Delete any access keys associated with root
Assign a long and complex password and store it in a secure password vault
Enable MFA for the root account
Wherever possible, don’t use root to perform administration operations.
Create another user and give it the AdministratorAccess policy
Admin vs. root
AdministratorAccess does not have the power to create or delete account-wide budgets and enable MFA Delete on an S3 bucket.
My Security Credentials page (top-right corner in console)

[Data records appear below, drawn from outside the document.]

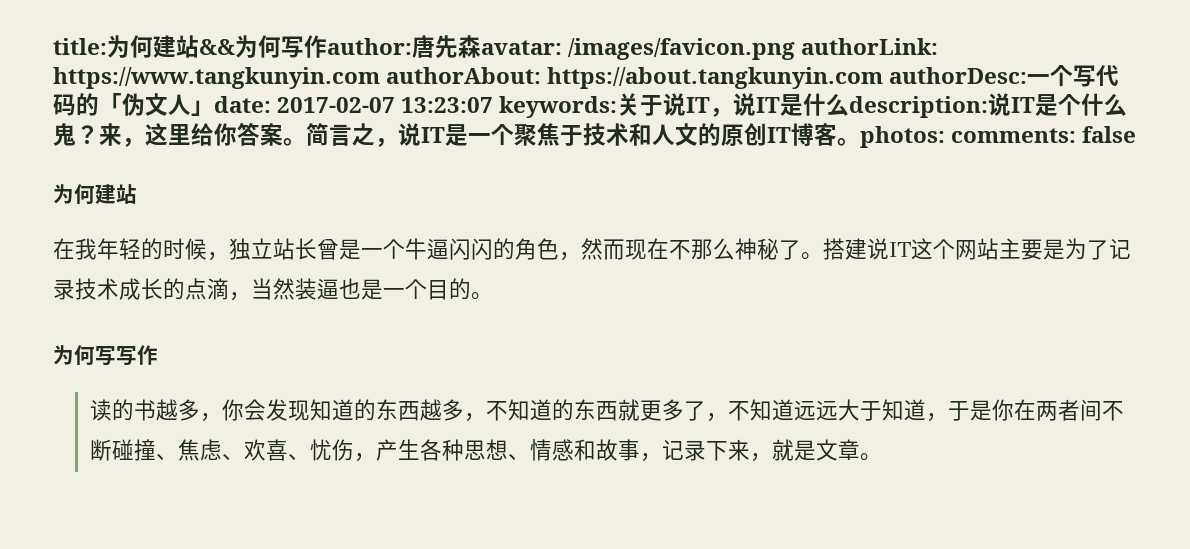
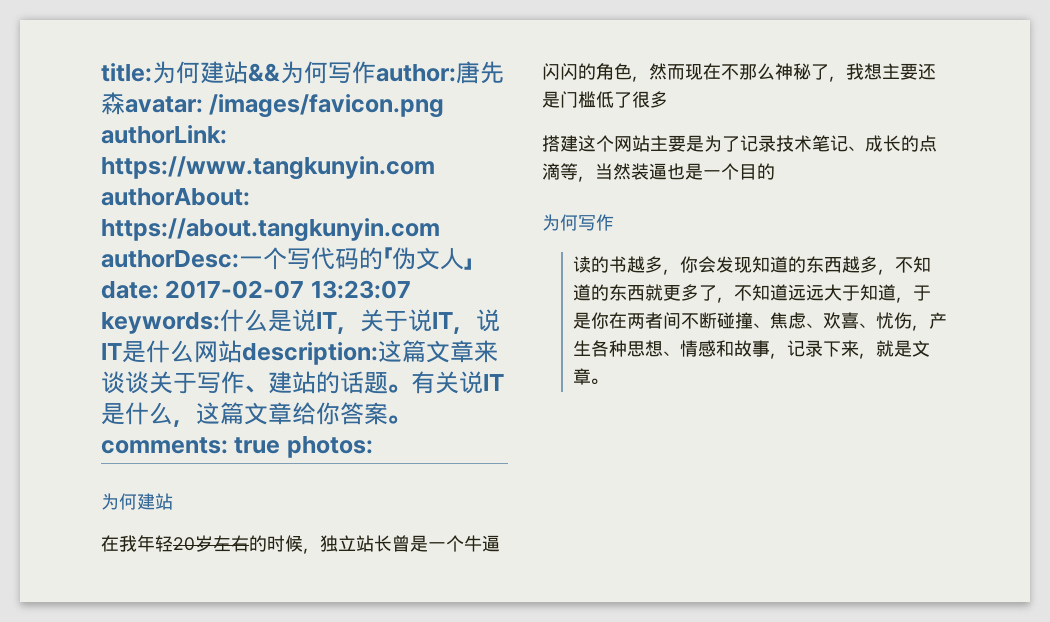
- title:为何建站&&为何写作author:唐先森avatar: /images/favicon.png authorLink: https://www.tangkunyin.com authorAbout: https://about.tangkunyin.com authorDesc:一个写代码的「伪文人」date: 2017-02-07 13:23:07 keywords:关于说IT，说IT是什么description:说IT是个什么鬼？来，这里给你答案。简言之，说IT是一个聚焦于技术和人文的原创IT博客。photos: comments: false
+ title:为何建站&&为何写作author:唐先森avatar: /images/favicon.png authorLink: https://www.tangkunyin.com authorAbout: https://about.tangkunyin.com authorDesc:一个写代码的「伪文人」date: 2017-02-07 13:23:07 keywords:什么是说IT，关于说IT，说IT是什么网站description:这篇文章来谈谈关于写作、建站的话题。有关说IT是什么，这篇文章给你答案。comments: true photos:
- 在我年轻的时候，独立站长曾是一个牛逼闪闪的角色，然而现在不那么神秘了。搭建说IT这个网站主要是为了记录技术成长的点滴，当然装逼也是一个目的。
- 为何写写作
+ 在我年轻20岁左右的时候，独立站长曾是一个牛逼闪闪的角色，然而现在不那么神秘了，我想主要还是门槛低了很多
+ 搭建这个网站主要是为了记录技术笔记、成长的点滴等，当然装逼也是一个目的
+ 为何写作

where a user can manage the following:
updating a password for console access
activating or managing MFA
Generating or deleting access keys for managing your AWS resources through the AWS CLI or programming SDKs
Generating key pairs for authenticating signed URLs for your Amazon CloudFront distributions
Generating X.509 certificates to encrypt Simple Object Access Protocol (SOAP)
Retrieving your 12-digit AWS Account ID and, for use with legacy S3 ACLs, your canonical user ID
Access keys
provide authentication for programmatic or CLI-based access.
Access Keys - Best practices
Rotate them regularly (60-90 days)
Delete old keys that are no longer in use
If a user doesn’t even use them, don’t assign keys to that user
IAM Groups
Groups of users that share the same permissions (Devs, Managers, Admins, etc)
IAM Roles
Temporary identity that a user or service seeking access to your account resources can request.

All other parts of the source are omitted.